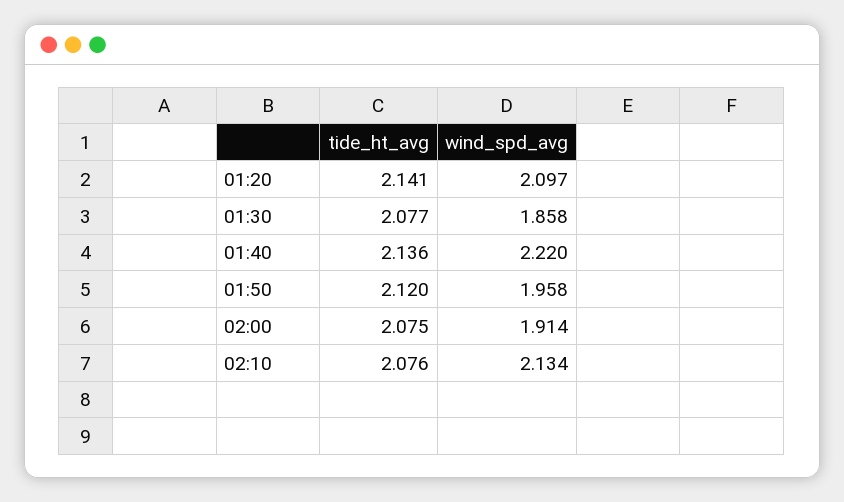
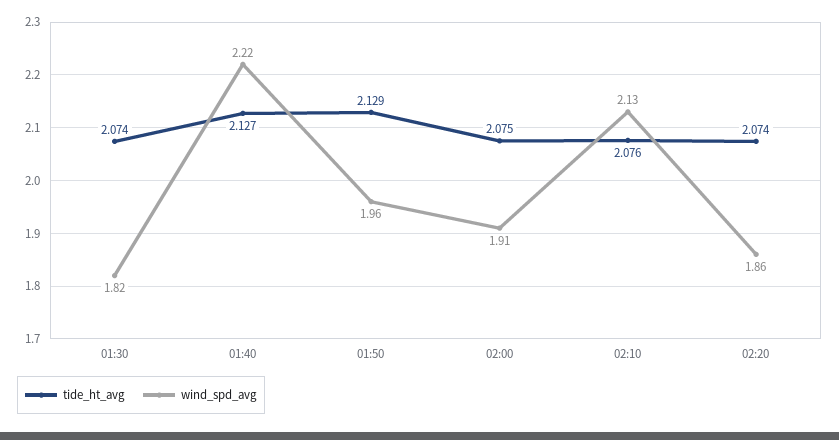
tide_ht_avg, 01:20: 2.141 -> none
wind_spd_avg, 01:20: 2.097 -> none
tide_ht_avg, 01:30: 2.077 -> 2.074
wind_spd_avg, 01:30: 1.858 -> 1.82
tide_ht_avg, 01:40: 2.136 -> 2.127
tide_ht_avg, 01:50: 2.12 -> 2.129
tide_ht_avg, 02:20: none -> 2.074
wind_spd_avg, 02:20: none -> 1.86

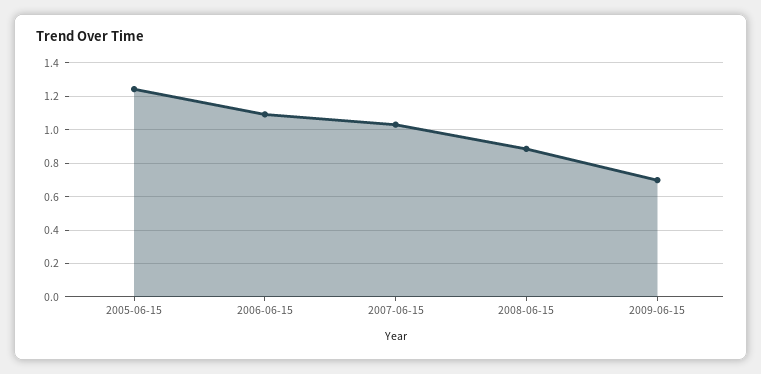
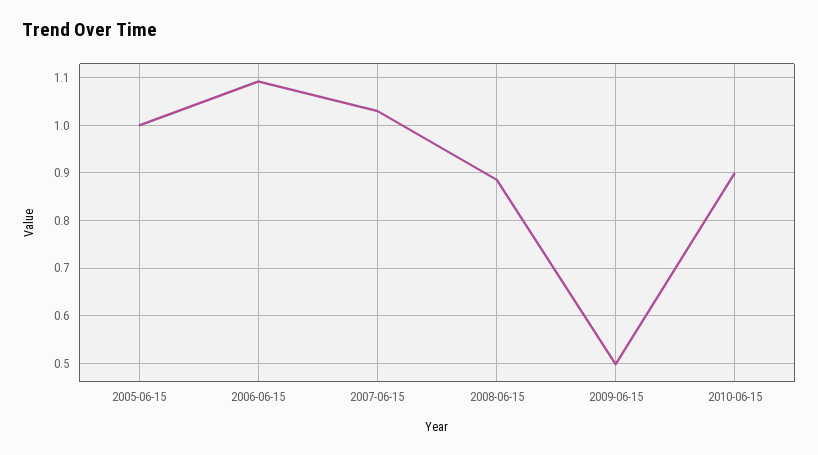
2005-06-15: 1.25 -> 1
2009-06-15: 0.7 -> 0.5
2010-06-15: none -> 0.9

> **Exercise details**:
Your task is to transcribe all of the records precisely, with no images included.

> **Exercise response**:
tide_ht_avg, 01:20: 2.141 -> none
wind_spd_avg, 01:20: 2.097 -> none
tide_ht_avg, 01:30: 2.077 -> 2.074
wind_spd_avg, 01:30: 1.858 -> 1.82
tide_ht_avg, 01:40: 2.136 -> 2.127
tide_ht_avg, 01:50: 2.12 -> 2.129
tide_ht_avg, 02:20: none -> 2.074
wind_spd_avg, 02:20: none -> 1.86

2005-06-15: 1.25 -> 1
2009-06-15: 0.7 -> 0.5
2010-06-15: none -> 0.9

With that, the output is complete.